Police have said she was locked up when she defied her in-laws who tried to force her into prostitution. Her brother had sold her to her husband about seven months ago for $5,000.
“For several months I was locked up in toilet by my in-laws and particularly my mother-in-law,” she managed to tell media in a frail voice during a visit from Afghan health minister Dr Suraya Dalil.
“I was denied food and water. I was tortured and beaten.”
The minister said it was an example of “increased cases of violence against women in Afghanistan.”
Women continue to suffer in Afghanistan despite billions of dollars of international aid which has poured into the country during the decade-long war.

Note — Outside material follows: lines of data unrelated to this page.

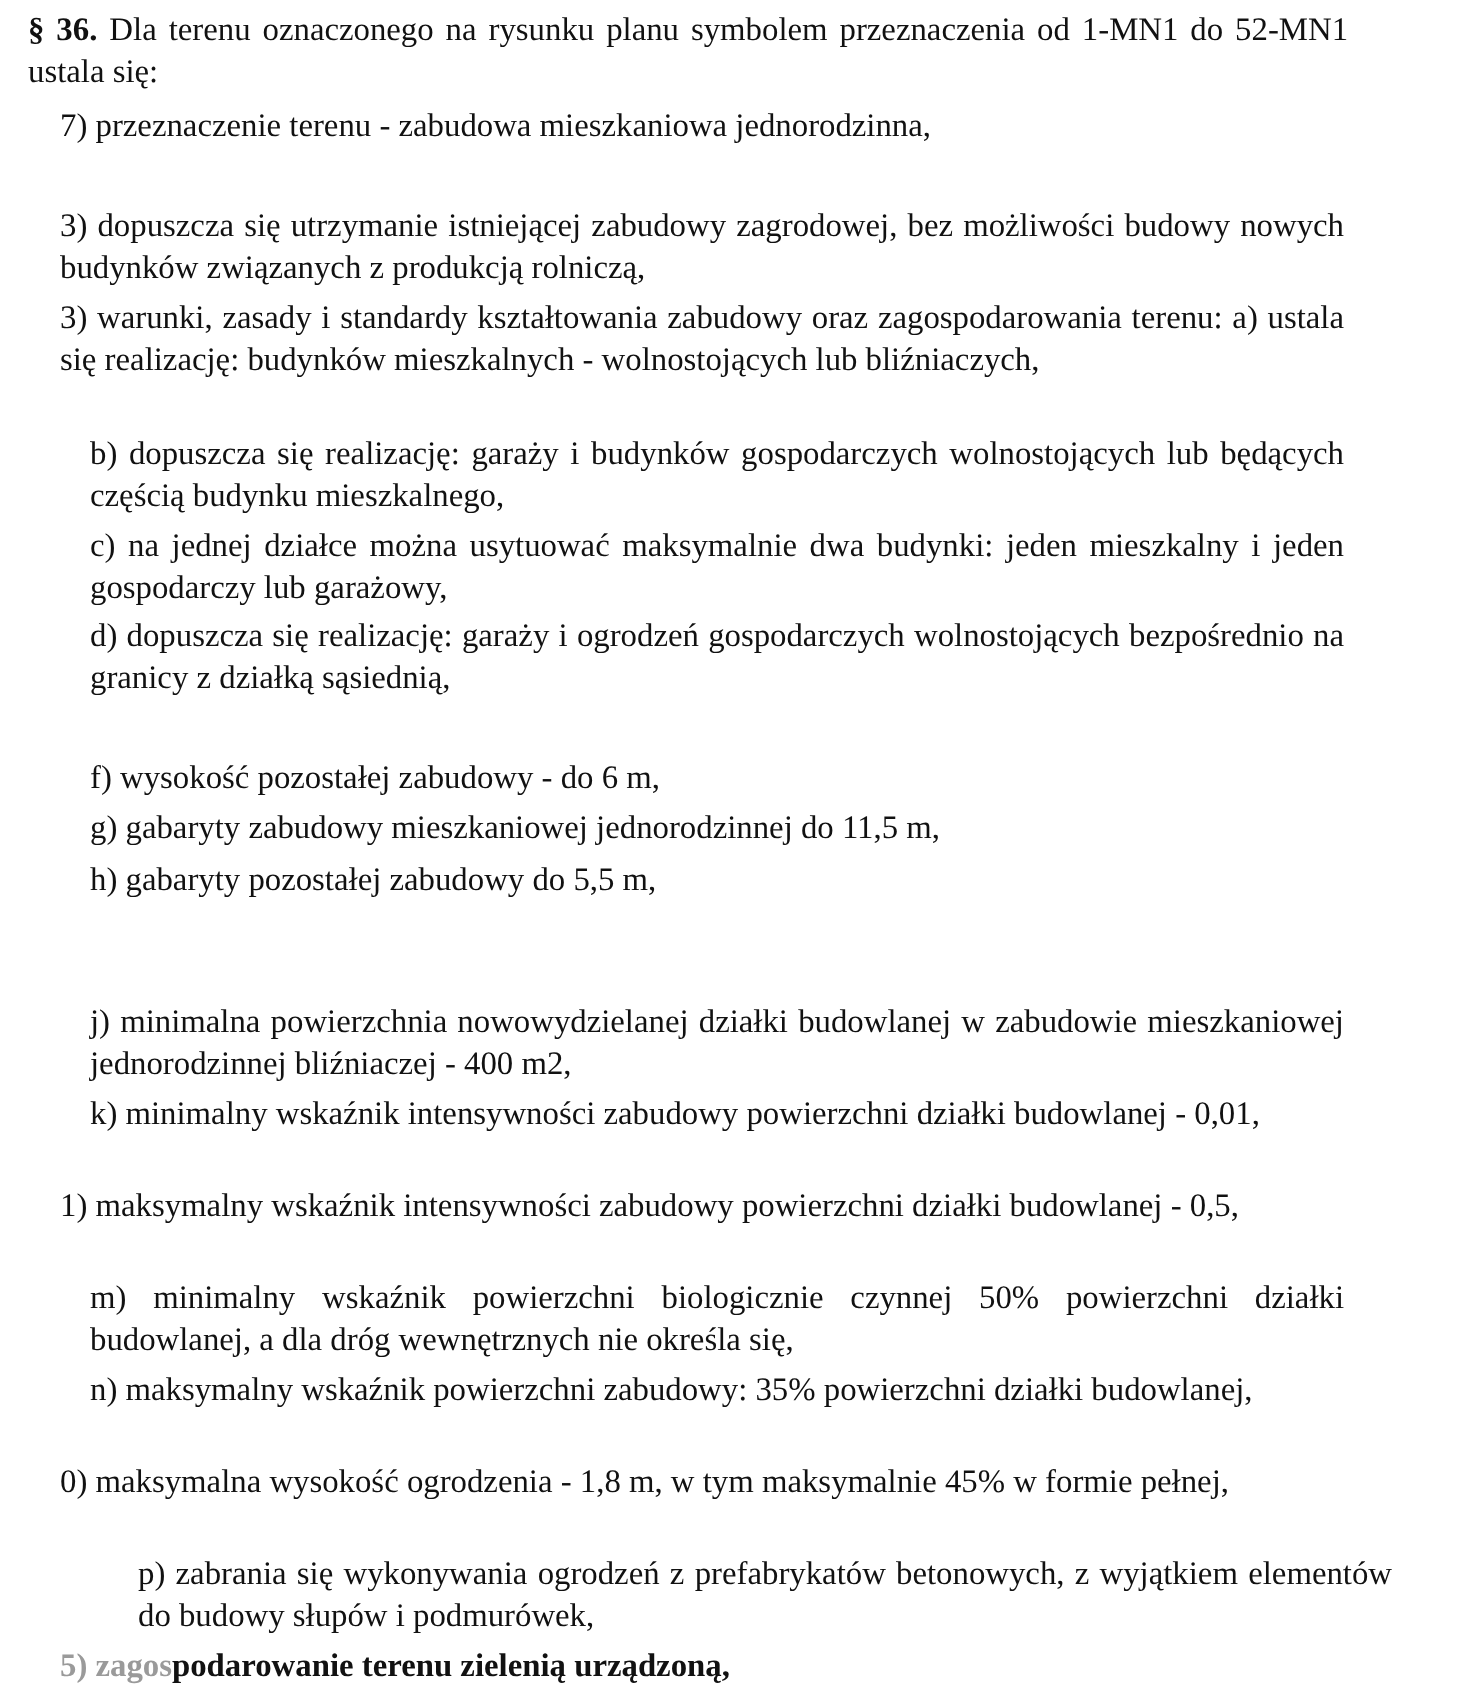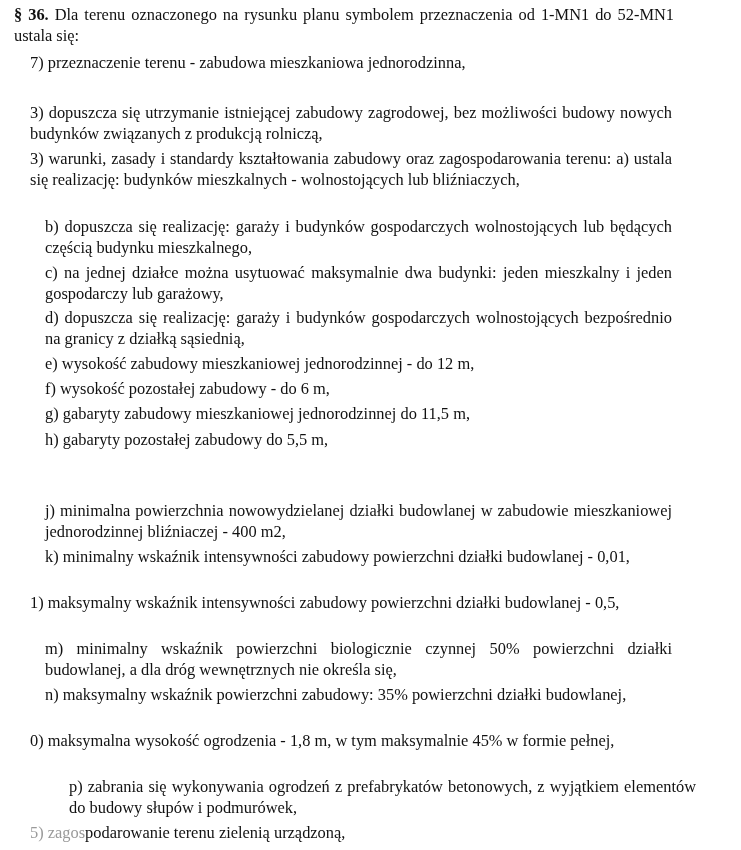"d) dopuszcza się realizację: garaży" p.para { text: budynków -> ogrodzeń }
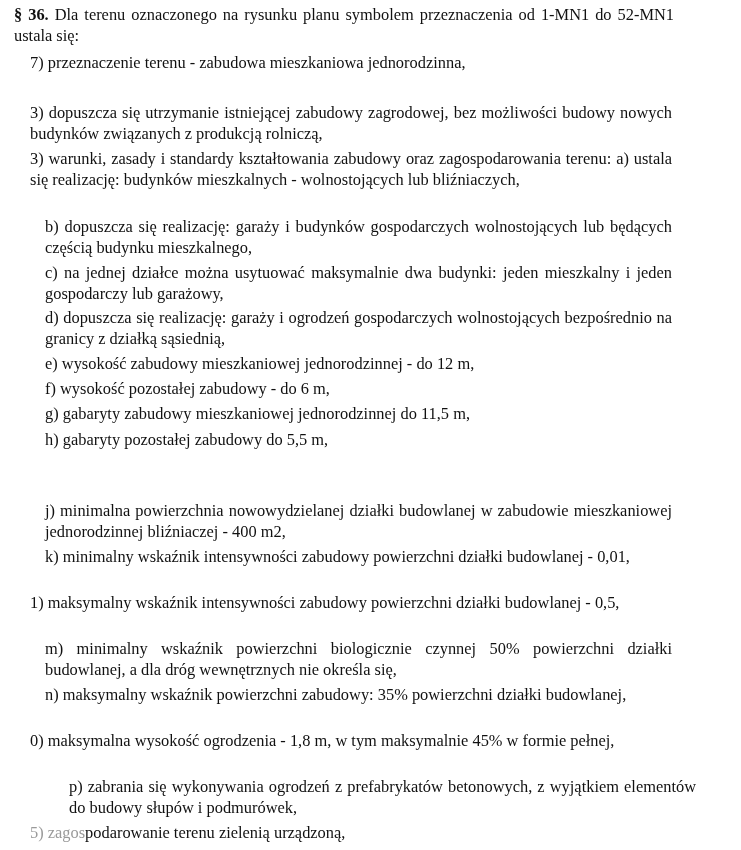"e) wysokość zabudowy mieszkaniowej" p.para { html: <p>e) wysokość zabudowy mieszkaniowej jednorodzinnej - do 12 m,</p> -> none }
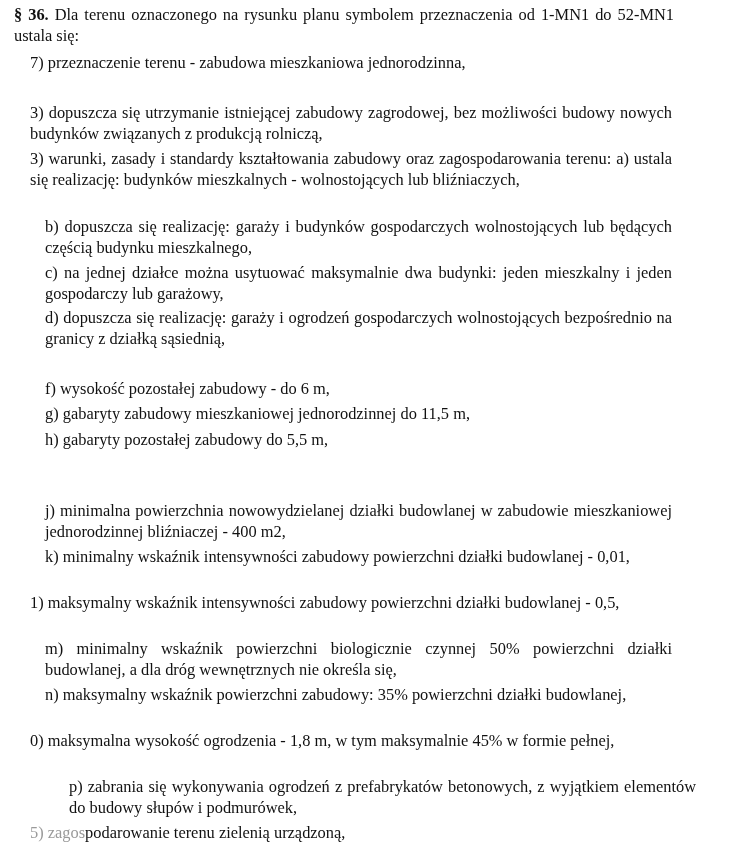"5) zagospodarowanie terenu zielenią" .para.last-short { font-weight: none -> bold }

Dalil said Gul was suffering from severe blood loss, with multiple burns and injuries. “She is also suffering from trauma and psychological problems,” she said.
“She is still a child, below the legal age of marriage. She is only 15 and from a remote part of the country. It’s a tragic and heartbreaking story for Afghanistan.”
The teenager was found in the basement of her husband’s house in the northeastern Baghlan province late on Monday.
Her family, from the neighboring province of Badakhshan, had reported her disappearance to the police after being denied access to the home.
Three women including the girls’s mother-in-law were arrested over the case but her husband fled.
The Afghan Independent Human Rights Commission logged 1,026 cases of violence against women in the second quarter of 2011 compared with 2,700 cases for the whole of 2010.
And according to figures in an Oxfam report in October, 87 percent of Afghan women report having experienced physical, sexual or psychological violence or forced marriage.
Gul’s case comes after a woman known as Gulnaz was pardoned and released earlier in December after spending two years in prison for “moral crimes.”
She was jailed after she reported to police that her cousin’s husband had raped her. Gulnaz gave birth to the rapist’s child in prison.
In November, the United Nations said that a landmark law aiming to protect women against violence in Afghanistan had been used to prosecute just over 100 cases since being enacted two years ago.